One other complication to account for is that the authentication step (i.,e getting a GoogleCredential()) uses HTTP even if the underlying RPC is using gRPC. For example, with java, you have to account for the credential via HTTP and the rpc call via gRPC.
Cloud Client Library (google-cloud-python)
The GCS and BQ libraries currently use HTTP Transports. To enable proxy support, use the env_variable:
export https_proxy=http://user1:[email protected]:3128
Once that is set, the sample application will contact the proxy for both the authentication and api call:
from google.cloud import storage
client = storage.Client(project="your_project")
for b in client.list_buckets():
print(b.name)
Meaning in the proxy access logs, you would see:
1506979122.959 1516 172.17.0.1 TCP_MISS/200 5384 CONNECT accounts.google.com:443 - HIER_DIRECT/172.217.27.237 -
1506979122.959 741 172.17.0.1 TCP_MISS/200 11476 CONNECT www.googleapis.com:443 - HIER_DIRECT/172.217.31.42 -
The PubSub library uses gRPC so you need to enable both environment variables:
export http_proxy=http://localhost:3128
export https_proxy=http://localhost:3128
Then with the sample API call for pubsub:
from google.cloud import pubsub
client = pubsub.PublisherClient()
project_path = client.project_path('your_project')
for topic in client.list_topics(project_path):
print(topic)
Once the environment variables are set, you will see the authentication and PubSub RPC call in the squid proxy access logs (described below)
1506979250.018 1870 172.17.0.1 TCP_MISS/200 5134 CONNECT pubsub.googleapis.com:443 - HIER_DIRECT/172.217.26.138 -
1506979250.021 1768 172.17.0.1 TCP_MISS/200 5438 CONNECT accounts.google.com:443 - HIER_DIRECT/172.217.27.237 -
Note: http_proxy= variable only passes through the API call via the proxy while https_proxy covers the authentication call.

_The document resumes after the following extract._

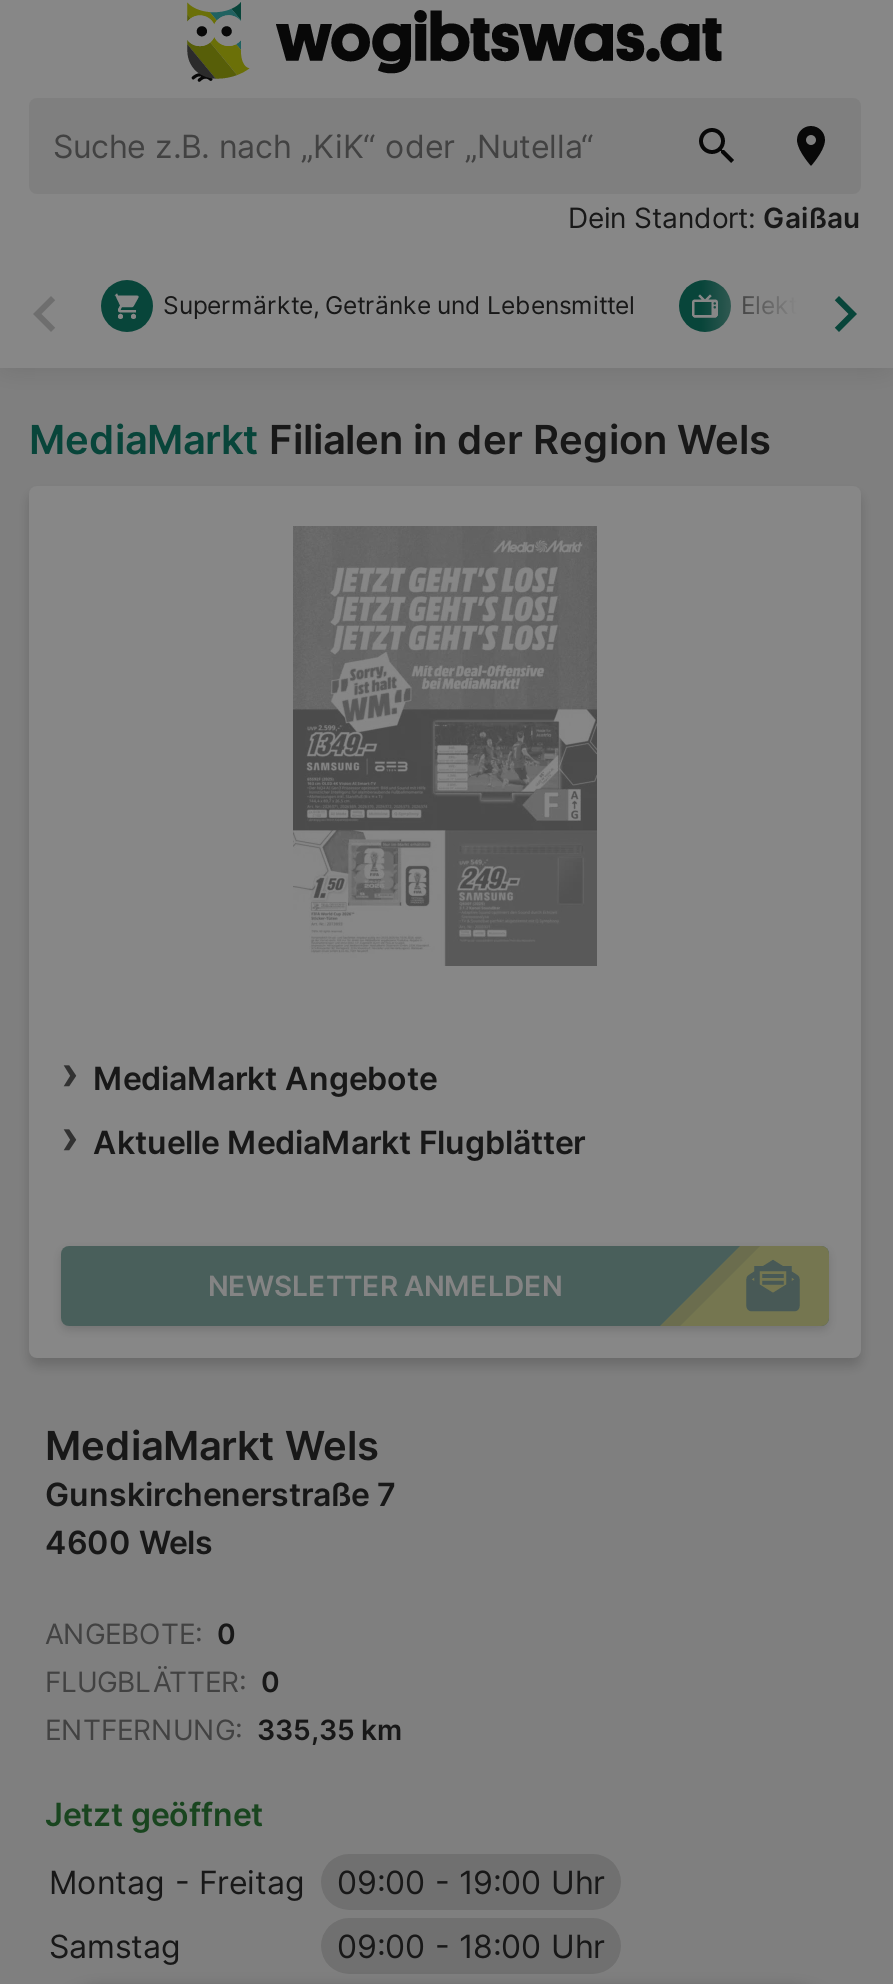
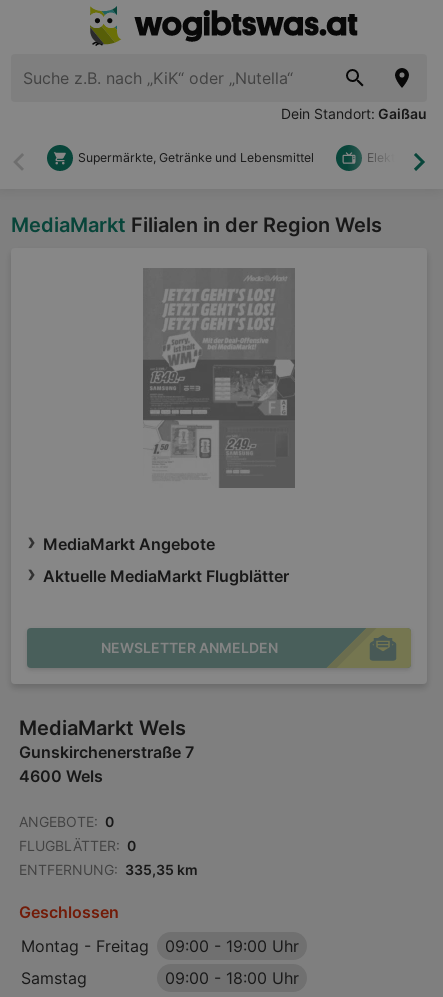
[45,1794,263,1834] Jetzt geöffnet -> [19,902,119,922] Geschlossen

Which means you need to set both environment variables.
JAVA google-cloud-java
For java, you can set the well known environment variables as described here:
https://github.com/GoogleCloudPlatform/google-cloud-java#using-a-proxy
For HTTP-only requests, there are several options depending on your needs,
The following env variables will force all calls via the proxy
System.setProperty("https.proxyHost", "localhost");
System.setProperty("https.proxyPort", "3128");
If your proxy requires BASIC auth, you may want to use an Authenticator to handle proxy negotiations.
System.setProperty("https.proxyHost", "localhost");
System.setProperty("https.proxyPort", "3128");
Authenticator.setDefault(
new Authenticator() {
@Override
public PasswordAuthentication getPasswordAuthentication() {
return new PasswordAuthentication(
"user1", "user1".toCharArray());
}
}
);
ApacheHttpTransport() provides an override mechanism to set custom headers which you can use later. What this allows users to do is to set custom Proxy-Authorization: or even Basic as shown below
The following shows overrides the transport
JacksonFactory jsonFactory = new JacksonFactory();
HttpHost proxy = new HttpHost("127.0.0.1",3128);
DefaultHttpClient httpClient = new DefaultHttpClient();
httpClient.getParams().setParameter(ConnRoutePNames.DEFAULT_PROXY, proxy);
httpClient.addRequestInterceptor(new HttpRequestInterceptor(){
@Override
public void process(org.apache.http.HttpRequest request, HttpContext context) throws HttpException, IOException {
if (request.getRequestLine().getMethod().equals("CONNECT"))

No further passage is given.